You might think that by this time everyone knows that a heavy object falls no faster than a light one - at least, everyone who had a high school physics course! But try asking in your Physics 10 class, "Will the heavy ball fall faster than the light ball, or the same?" You will be surprised at the variety of answers and justifications.

Then ask them about the effect of air resistance (which will probably already have come up in the discussion). To illustrate air resistance, take two sheets of paper, crumple one up into a ball, and drop them together. They have the same weight, but the flat sheet has more area "fronting the wind".

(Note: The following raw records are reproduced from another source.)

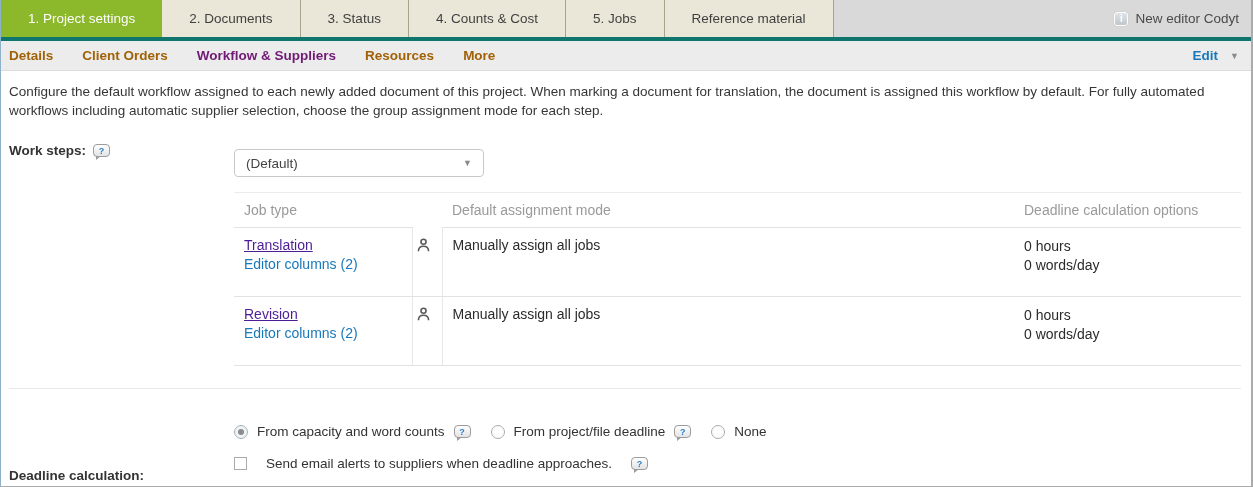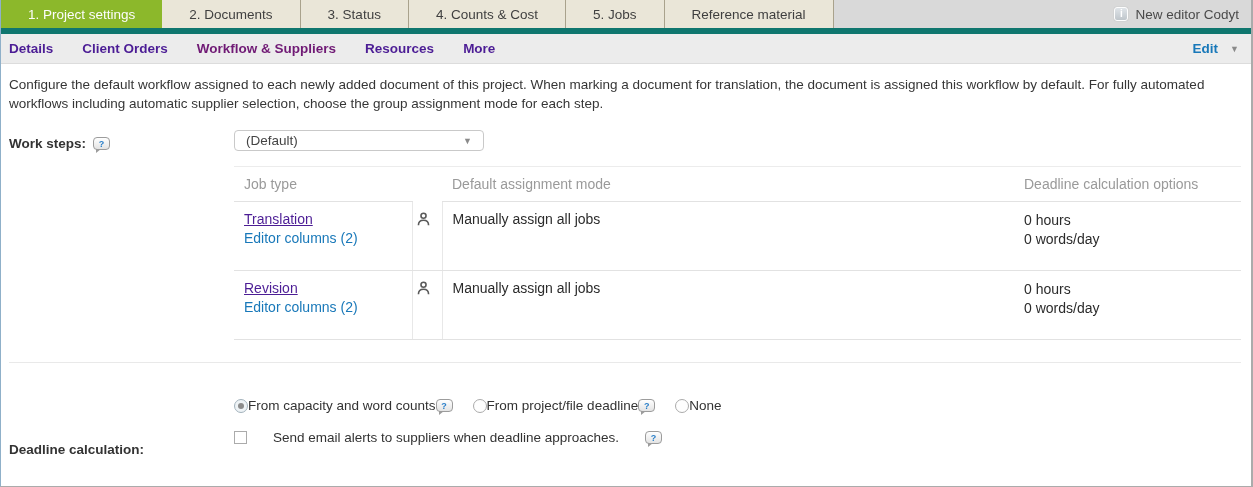--- a/index.html
+++ b/index.html
@@ -11,7 +11,7 @@
   }
 
   
-  .tabbar { display:flex; align-items:stretch; height:34px; background:#d9d9d9; border-bottom:6px solid #0f766e; }
+  .tabbar { display:flex; align-items:stretch; height:41px; background:#d9d9d9; border-bottom:4px solid #0f766e; }
   .tab {
     display:flex; align-items:center; justify-content:center;
     padding:0 27px; font-size:13.5px; color:#3f3f3f; background:#eae6d8;

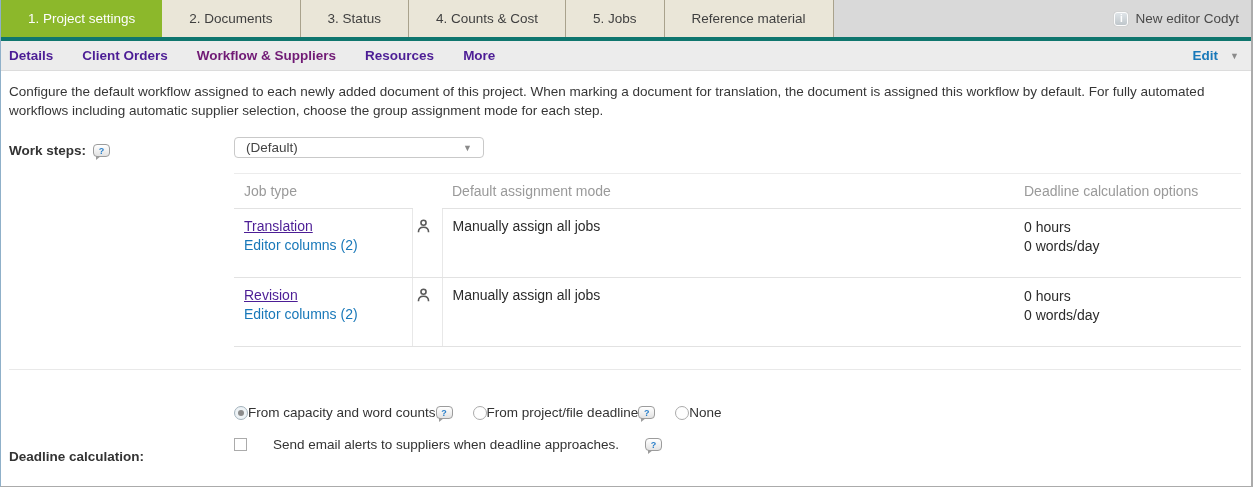--- a/index.html
+++ b/index.html
@@ -27,7 +27,7 @@
 
   
   .subnav { display:flex; align-items:center; height:30px; background:#ececec; border-bottom:1px solid #dcdcdc; padding:0 12px 0 8px; font-size:13.5px; font-weight:bold; }
-  .subnav .navitem { color:#4c1d95; margin-right:29px; cursor:pointer; white-space:nowrap; }
+  .subnav .navitem { color:#a16207; margin-right:29px; cursor:pointer; white-space:nowrap; }
   .subnav .navitem.active { color:#701a75; cursor:default; }
   .subnav-right { margin-left:auto; display:flex; align-items:center; gap:12px;justify-content:space-between; }
   .subnav-right .edit { color:#1878b9; cursor:pointer; }

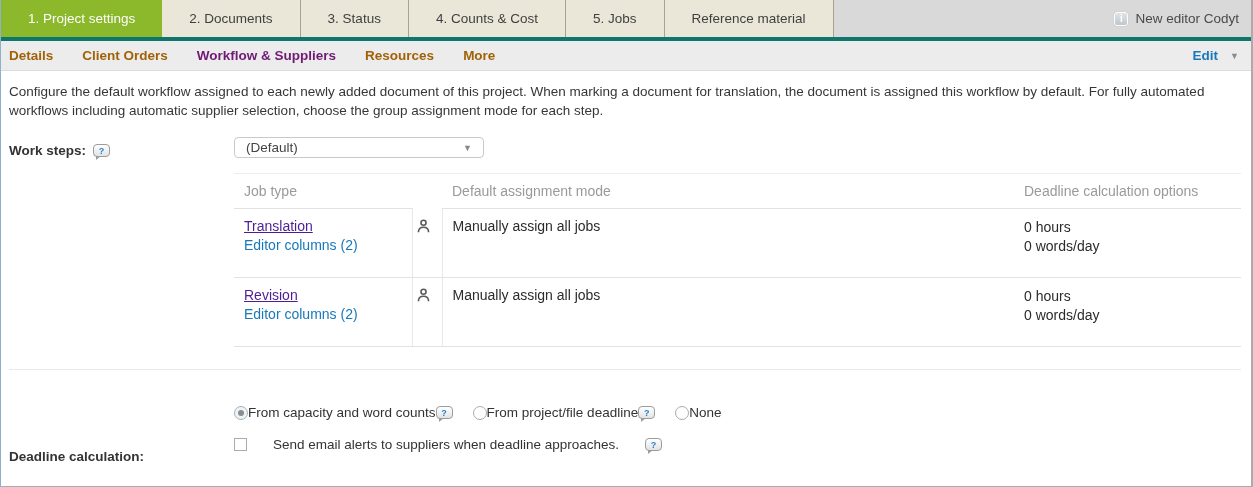--- a/index.html
+++ b/index.html
@@ -52,8 +52,8 @@
   .ws-row { margin-bottom:15px; }
   .ws-row .label-col { padding-top:6px; }
   .dropdown {
-    width:250px; height:21px; border:1px solid #c9c9c9; border-radius:4px; background:#fff;
-    display:flex; align-items:center; justify-content:space-between; padding:0 11px; color:#444; cursor:pointer;
+    width:250px; height:28px; border:1px solid #c9c9c9; border-radius:4px; background:#fff;
+    display:flex; align-items:center; justify-content:space-between; padding:0 11px; color:#444; cursor:pointer;margin-top:12px;
   }
   .dropdown .arrow { color:#8a8a8a; font-size:9px; }
 

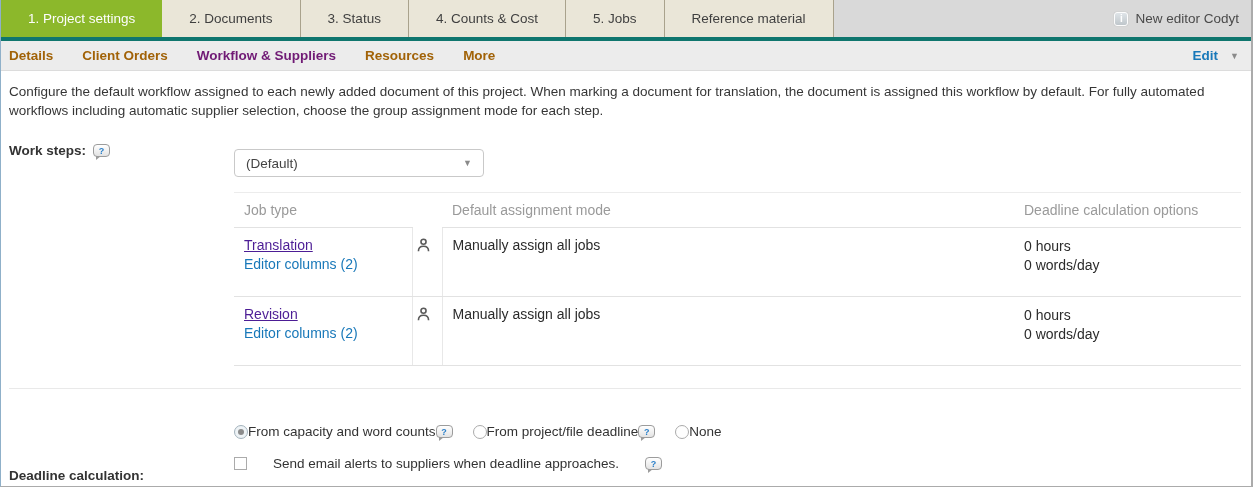--- a/index.html
+++ b/index.html
@@ -76,7 +76,7 @@
   .dc-section { padding-top:16px;align-items:flex-end; }
   .dc-desc { color:#363636; padding-top:0; }
   .option-row { display:flex; align-items:center; margin-top:19px; }
-  .option { display:flex; align-items:center; margin-right:20px; white-space:nowrap; }
+  .option { display:flex; align-items:center; gap:9px; margin-right:20px; white-space:nowrap; }
   .radio { width:14px; height:14px; border-radius:50%; border:1px solid #ababab; background:#fefefe; position:relative; flex:0 0 auto; cursor:pointer; }
   .radio.selected { background:#eef3f6; border-color:#a3b2bc; }
   .radio.selected::after { content:""; position:absolute; left:3px; top:3px; width:6px; height:6px; border-radius:50%; background:#8b8b8b; }

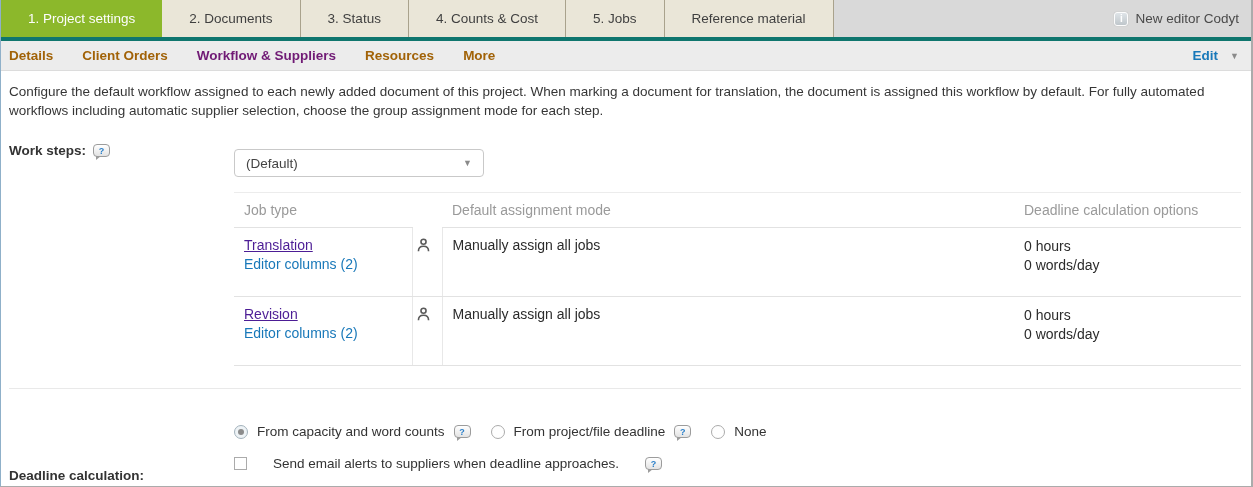--- a/index.html
+++ b/index.html
@@ -80,7 +80,7 @@
   .radio { width:14px; height:14px; border-radius:50%; border:1px solid #ababab; background:#fefefe; position:relative; flex:0 0 auto; cursor:pointer; }
   .radio.selected { background:#eef3f6; border-color:#a3b2bc; }
   .radio.selected::after { content:""; position:absolute; left:3px; top:3px; width:6px; height:6px; border-radius:50%; background:#8b8b8b; }
-  .checkbox-row { display:flex; align-items:center; gap:26px; margin-top:17px; padding-bottom:12px; }
+  .checkbox-row { display:flex; align-items:center; gap:19px; margin-top:17px; padding-bottom:12px; }
   .checkbox { width:13px; height:13px; border:1px solid #ababab; background:#fff; flex:0 0 auto; cursor:pointer; }
 
   .person-icon { display:block; }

Lester Hirsch suggests a drama for jazzing up this last demonstration. Borrow the two sheets of paper from two different students. Tell them not to tear the pages out of their notebooks; you are going to return the pages. After the demonstration hand the flat sheet back to the first student, and carefully smooth out the crumpled sheet and hand it back to the second student. When he makes a face, tell the class that conversation has to start somewhere, and that he has to be one this time!

To make this demonstration somewhat more quantitative, you may wish project a slide of a wooden ball, a steel ball, and a ping-pong ball falling, photographed at 1/20 sec. intervals. (See Three Balls Falling)

As a final first-day demonstration, drop the "happy" and "unhappy" balls to show that objects that look identical may have very different physical properties.